Proof, not promises
Accounting you can verify
Don't take our word for the math. LineLedger publishes end-to-end accounting proofs — run on real data, with downloadable evidence and SHA-256 hashes you can re-check. Clone the repository and the engine proves itself on your own machine.
Three proofs, run on real data
Each scenario runs the full posting engine and reads the result straight back off the general ledger — the same code that keeps your books.
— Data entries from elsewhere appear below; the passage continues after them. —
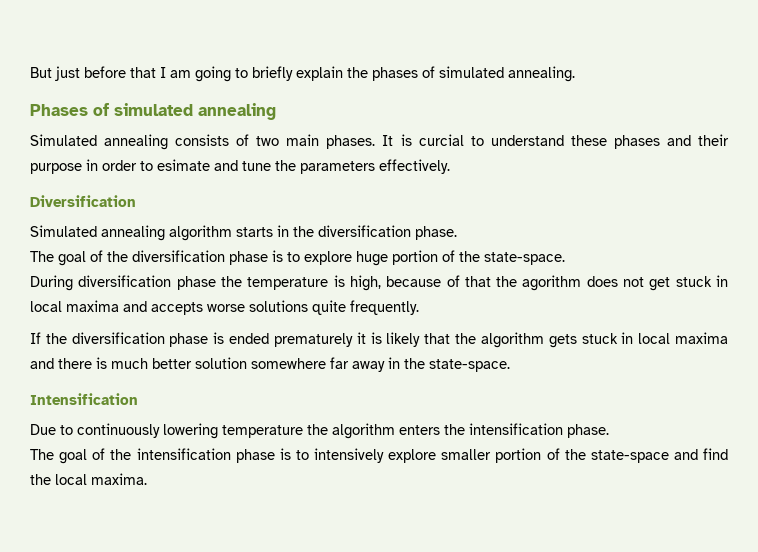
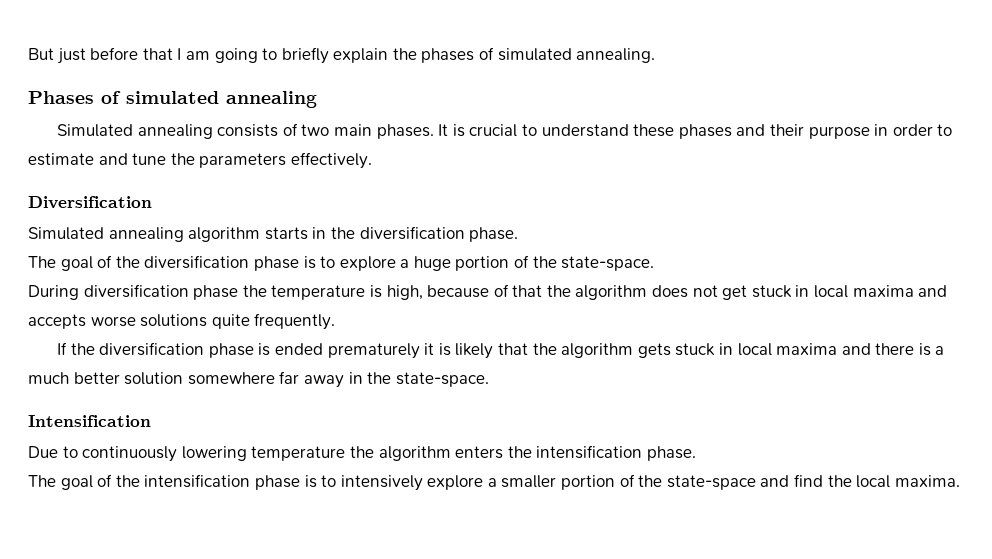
[418,134,464,146] curcial -> [469,124,518,137] crucial
[157,159,210,171] esimate -> [28,153,94,166] estimate
(352, 258) none -> [400,259,410,268] a
[522,275,582,291] agorithm -> [575,285,648,300] algorithm
(107, 363) none -> [935,346,945,355] a
(437, 456) none -> [487,478,497,487] a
Three-year closing trial balance
Hundreds of transactions a year across 2023–2025, closed and rolled forward. The trial balance ties out to the cent at every year-end — net income closes to equity, and the books carry cleanly into the next year.
Imported trial balance
Opening balances replayed into a fresh set of books, proving an import lands perfectly balanced before you post a single new transaction.
QuickBooks journal import
A full-history general ledger replayed from a QuickBooks export — every journal re-posted, accounts mapped, contacts linked — and the result reconciled against the source.
Evidence you can download
The seeded source data and the reports each proof generates are downloadable, every file stamped with a SHA-256 hash. Pair that with the full source on GitHub and you can confirm the numbers yourself — no trust required. That is what open source buys you that a demo video cannot.
Common questions
- What are the verification proofs?
- A set of end-to-end accounting scenarios that run against seeded data and publish the reports they produce. They live in the repository alongside the code, so the same proofs run on your own checkout — you never have to take our word for the arithmetic.
- Why does this matter?
- Most accounting software asks you to trust the math behind a closed-source black box. Because LineLedger is open source, you can both read how every balance is computed and watch it proven on real data — with evidence you can download and re-check yourself.
- Can I reproduce the results?
- That is the whole point. The source data and the generated reports are published with a SHA-256 hash each, and the full application source is on GitHub under the GNU AGPLv3. Clone it, run the proofs, and you should get the same numbers, to the cent.